- _WORK TASK_
Apart from the pictures, every record here must be copied word for word.

Difference listings
· · · · ·

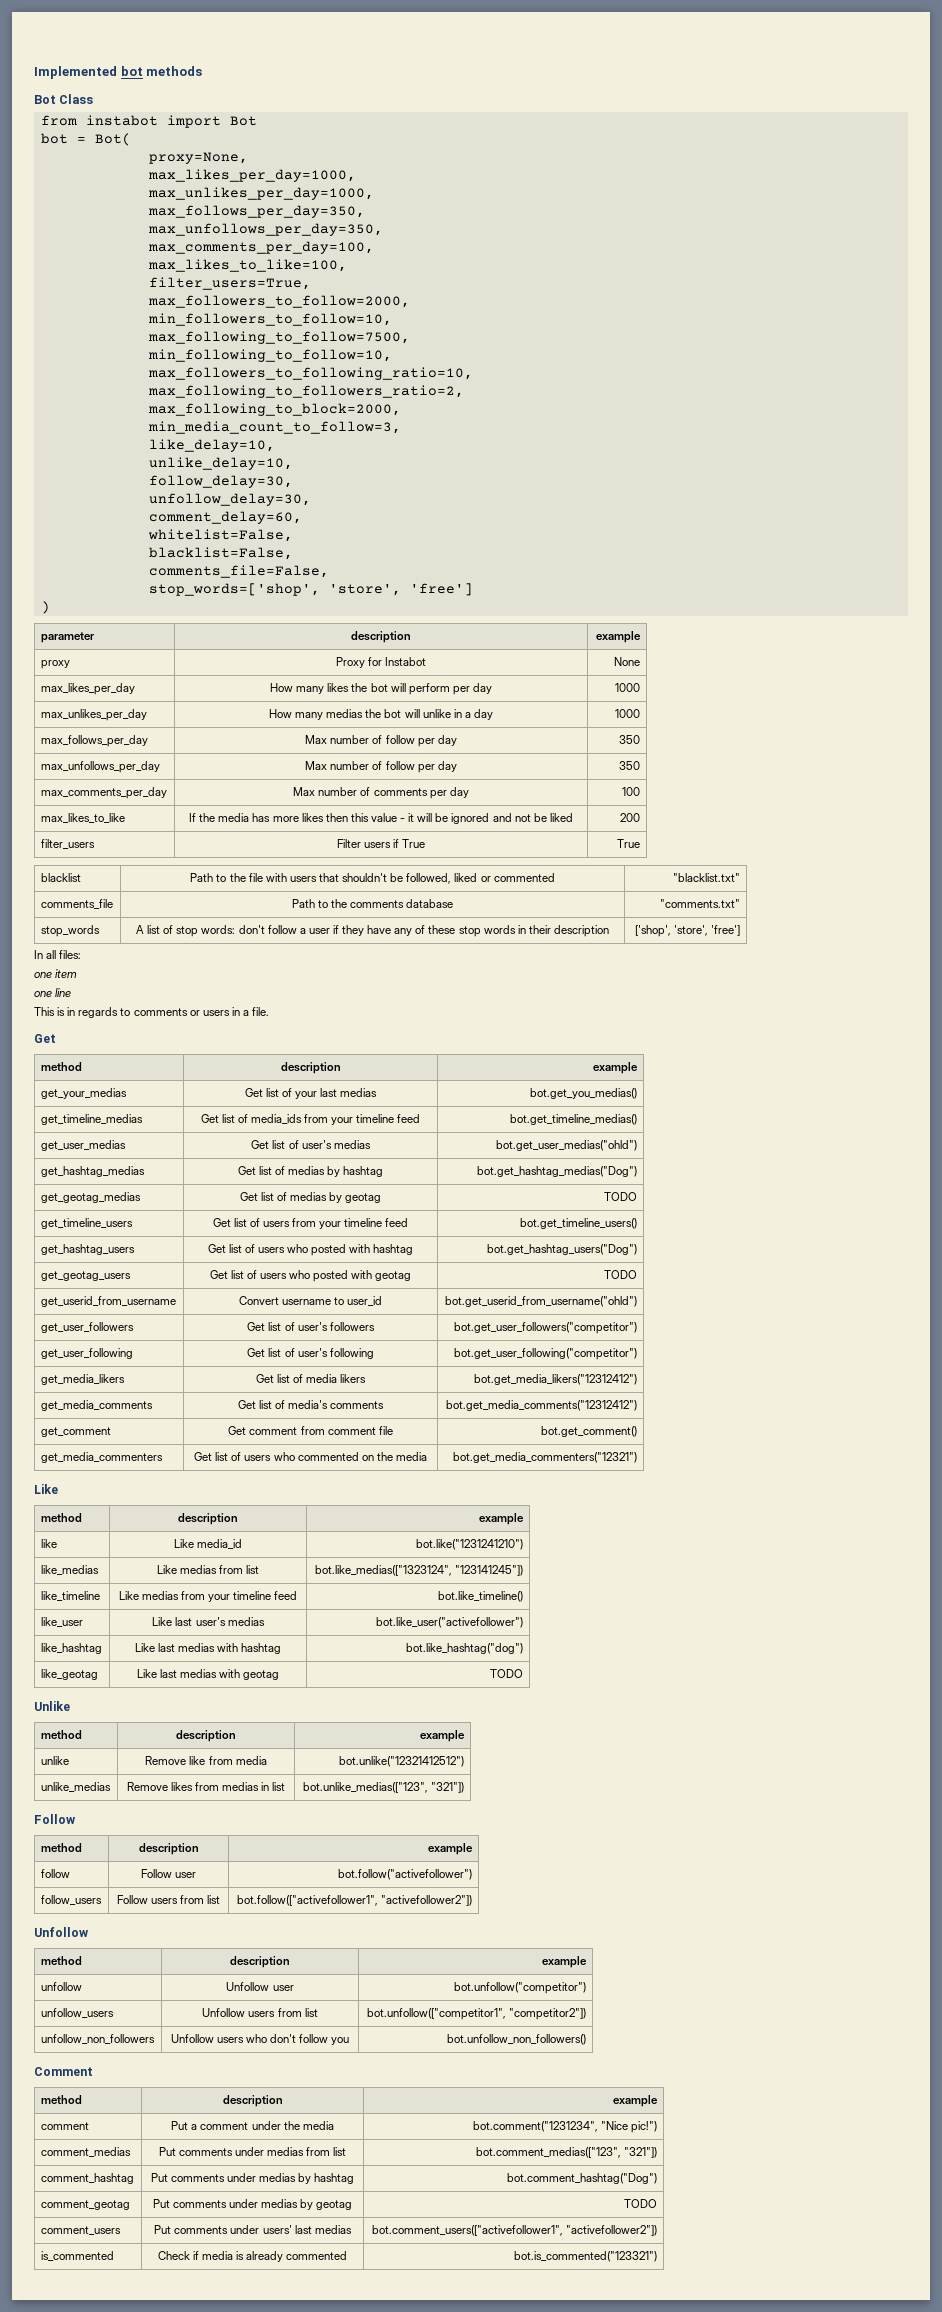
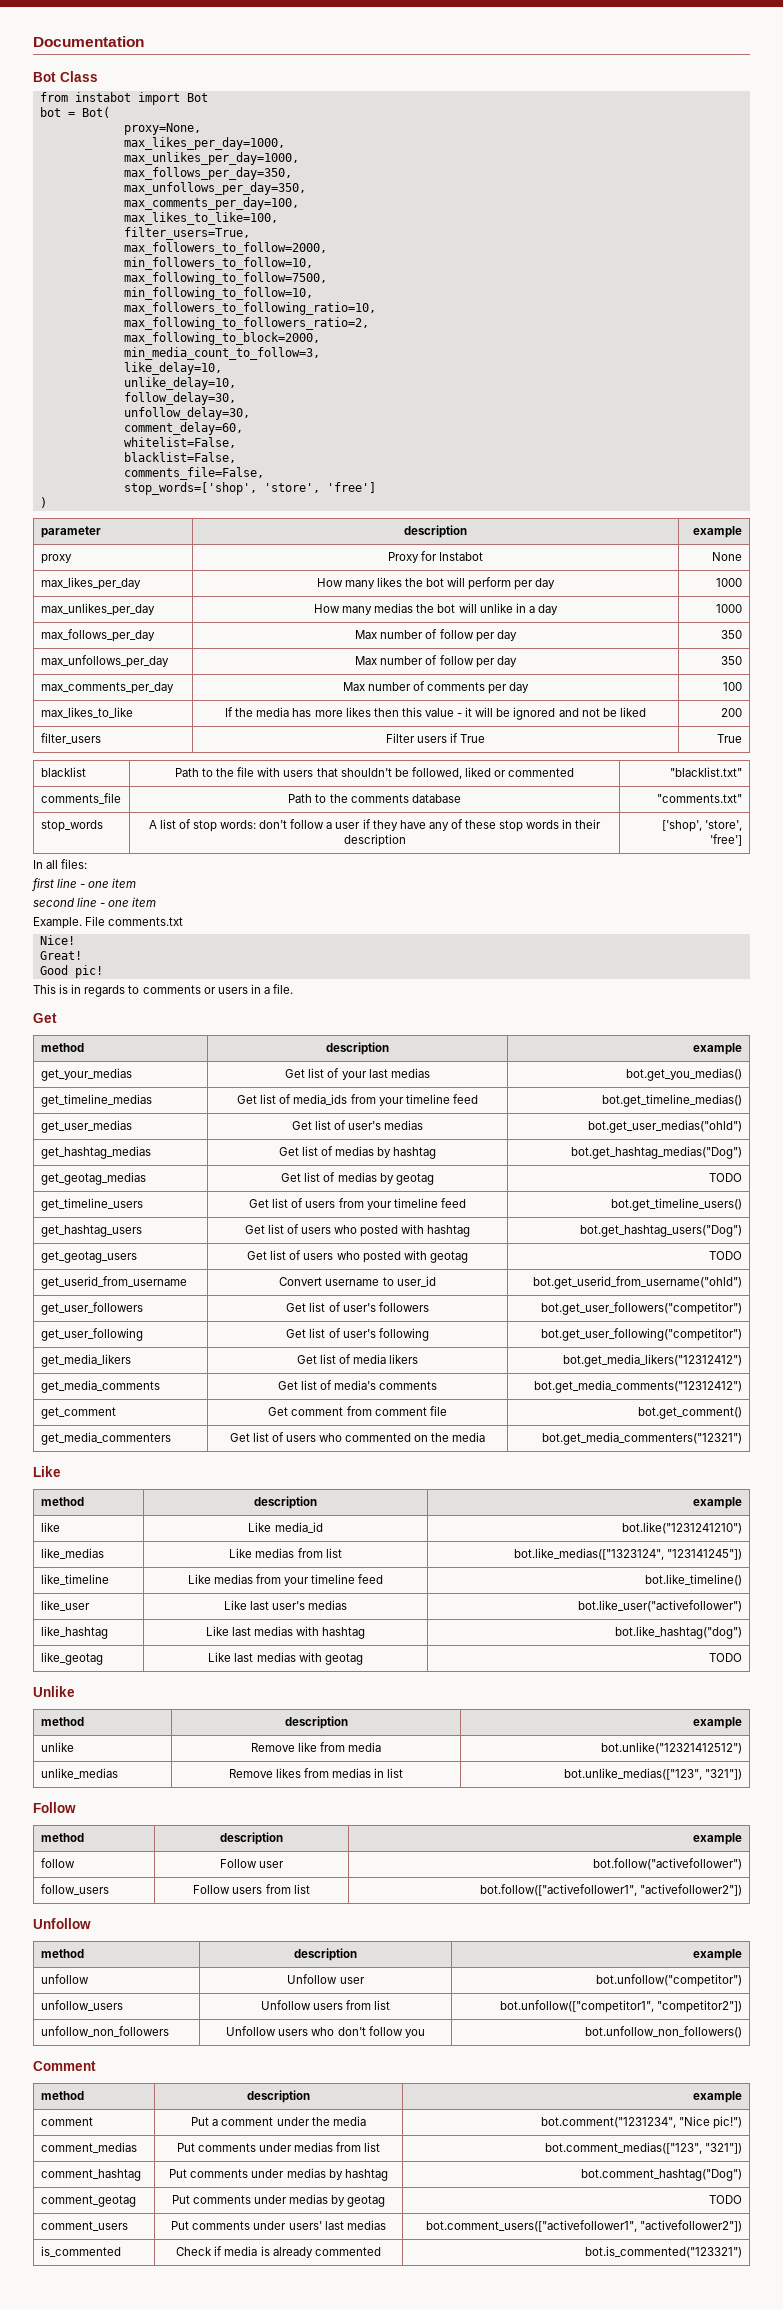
[34,66,203,79] Implemented bot methods -> [33,36,144,47] Documentation
[34,969,78,978] [34,988,72,997] one item // one line -> [32,878,137,891] [33,897,157,907] [33,916,184,929] [39,935,75,945] [39,951,82,960] [39,965,103,978] first line - one item // second line - one item // Example. File comments.txt // Nice! // Great! // Good pic!

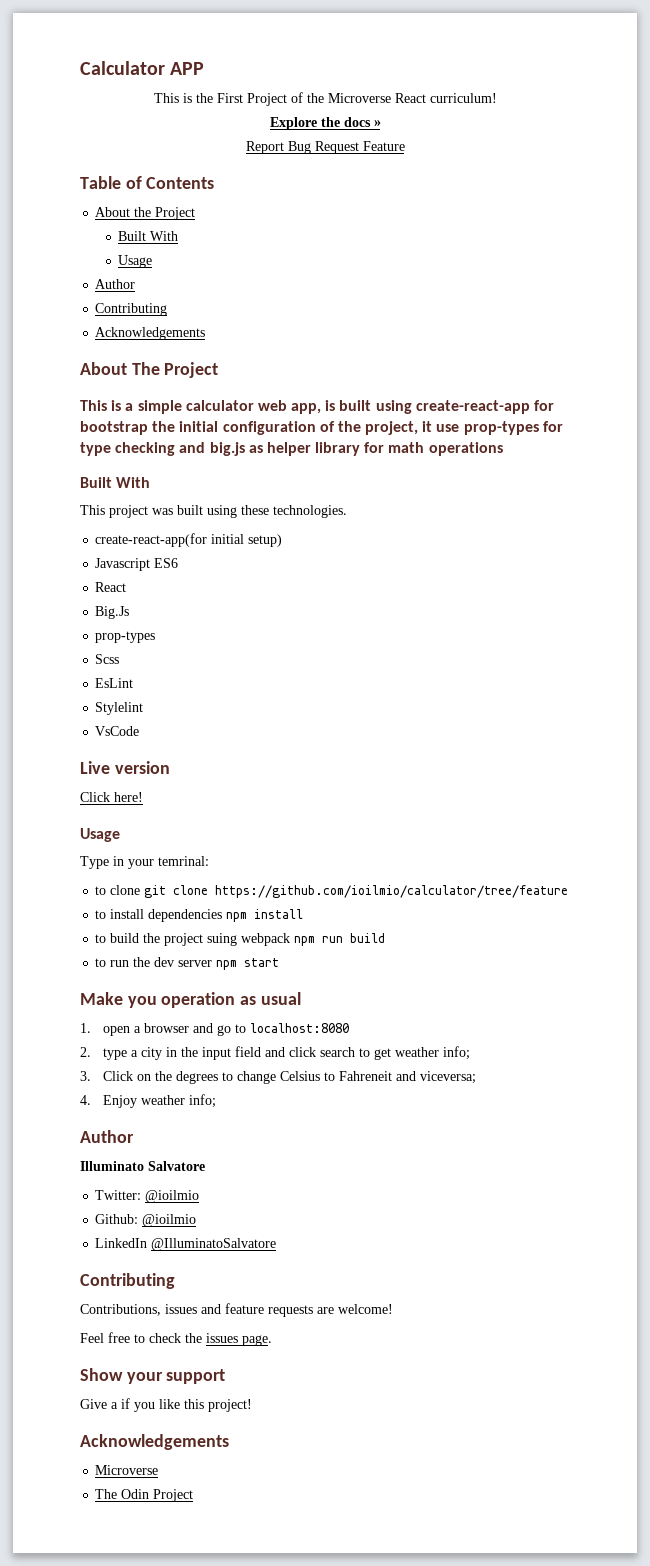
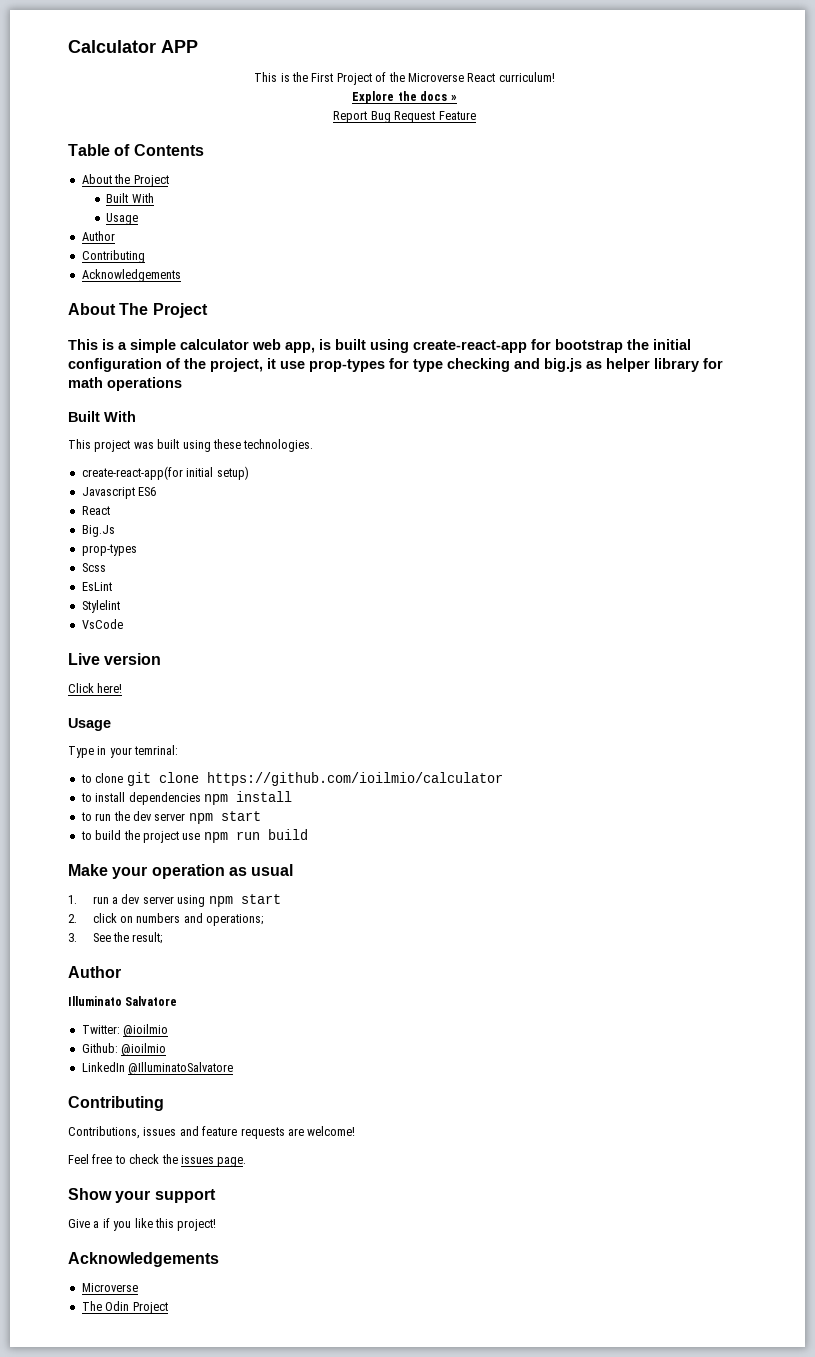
[215,885,569,898] https://github.com/ioilmio/calculator/tree/feature -> [206,772,503,786] https://github.com/ioilmio/calculator
[95,933,386,946] // to build the project suing webpack npm run build -> (292, 796) none
(280, 962) none -> [80,829,308,843] // to build the project use npm run build
[127,996,157,1008] you -> [112,866,148,879] your
[102,1023,349,1036] [80,1046,470,1060] [80,1071,476,1084] [80,1094,216,1108] open a browser and go to localhost:8080 // 2. type a city in the input field and click search to get weather info; // 3. Click on the degrees to change Celsius to Fahreneit and viceversa; // 4. Enjoy weather info; -> [92,894,281,907] [68,913,264,926] [68,932,163,944] run a dev server using npm start // 2. click on numbers and operations; // 3. See the result;

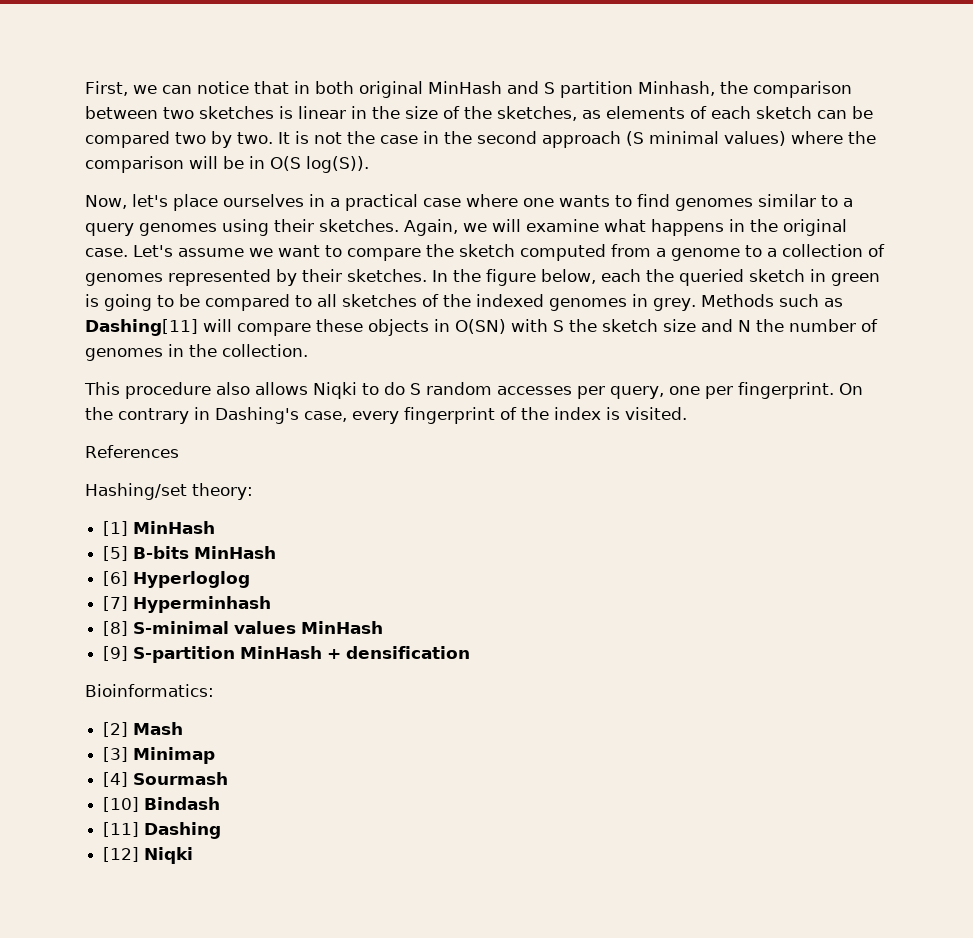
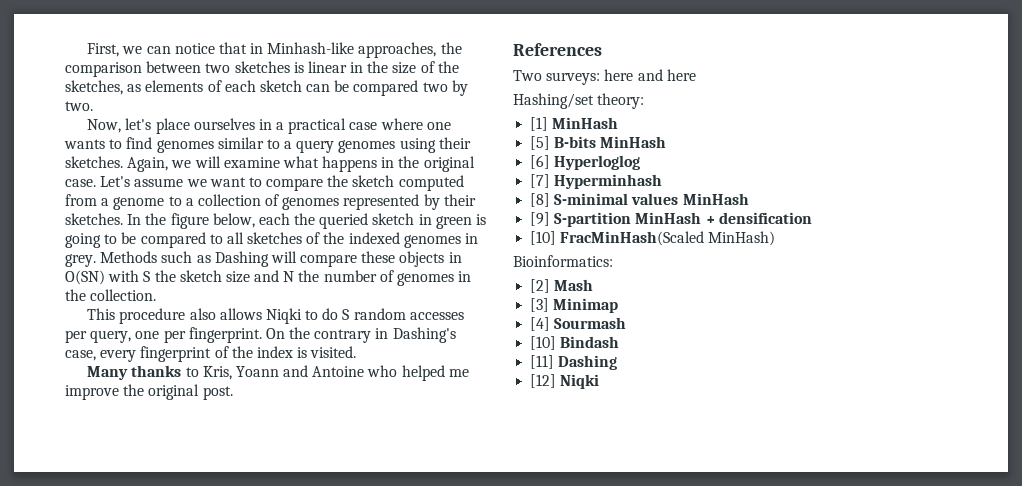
[314,81,715,98] both original MinHash and S partition Minhash, -> [267,42,437,58] Minhash-like approaches,
[278,131,876,148] [85,156,369,173] It is not the case in the second approach (S minimal values) where the comparison will be in O(S log(S)). -> (93, 106) none
[85,319,198,336] Dashing[11] -> [214,251,269,267] Dashing
[85,445,179,458] References -> [87,365,469,381] [65,384,233,400] [513,43,602,56] [513,69,696,85] Many thanks to Kris, Yoann and Antoine who helped me improve the original post. // References // Two surveys: here and here
(471, 652) none -> [530,231,776,246] // [10] FracMinHash(Scaled MinHash)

· · · · ·

- _TASK ANSWER_
[34,66,203,79] Implemented bot methods -> [33,36,144,47] Documentation
[34,969,78,978] [34,988,72,997] one item // one line -> [32,878,137,891] [33,897,157,907] [33,916,184,929] [39,935,75,945] [39,951,82,960] [39,965,103,978] first line - one item // second line - one item // Example. File comments.txt // Nice! // Great! // Good pic!

[215,885,569,898] https://github.com/ioilmio/calculator/tree/feature -> [206,772,503,786] https://github.com/ioilmio/calculator
[95,933,386,946] // to build the project suing webpack npm run build -> (292, 796) none
(280, 962) none -> [80,829,308,843] // to build the project use npm run build
[127,996,157,1008] you -> [112,866,148,879] your
[102,1023,349,1036] [80,1046,470,1060] [80,1071,476,1084] [80,1094,216,1108] open a browser and go to localhost:8080 // 2. type a city in the input field and click search to get weather info; // 3. Click on the degrees to change Celsius to Fahreneit and viceversa; // 4. Enjoy weather info; -> [92,894,281,907] [68,913,264,926] [68,932,163,944] run a dev server using npm start // 2. click on numbers and operations; // 3. See the result;

[314,81,715,98] both original MinHash and S partition Minhash, -> [267,42,437,58] Minhash-like approaches,
[278,131,876,148] [85,156,369,173] It is not the case in the second approach (S minimal values) where the comparison will be in O(S log(S)). -> (93, 106) none
[85,319,198,336] Dashing[11] -> [214,251,269,267] Dashing
[85,445,179,458] References -> [87,365,469,381] [65,384,233,400] [513,43,602,56] [513,69,696,85] Many thanks to Kris, Yoann and Antoine who helped me improve the original post. // References // Two surveys: here and here
(471, 652) none -> [530,231,776,246] // [10] FracMinHash(Scaled MinHash)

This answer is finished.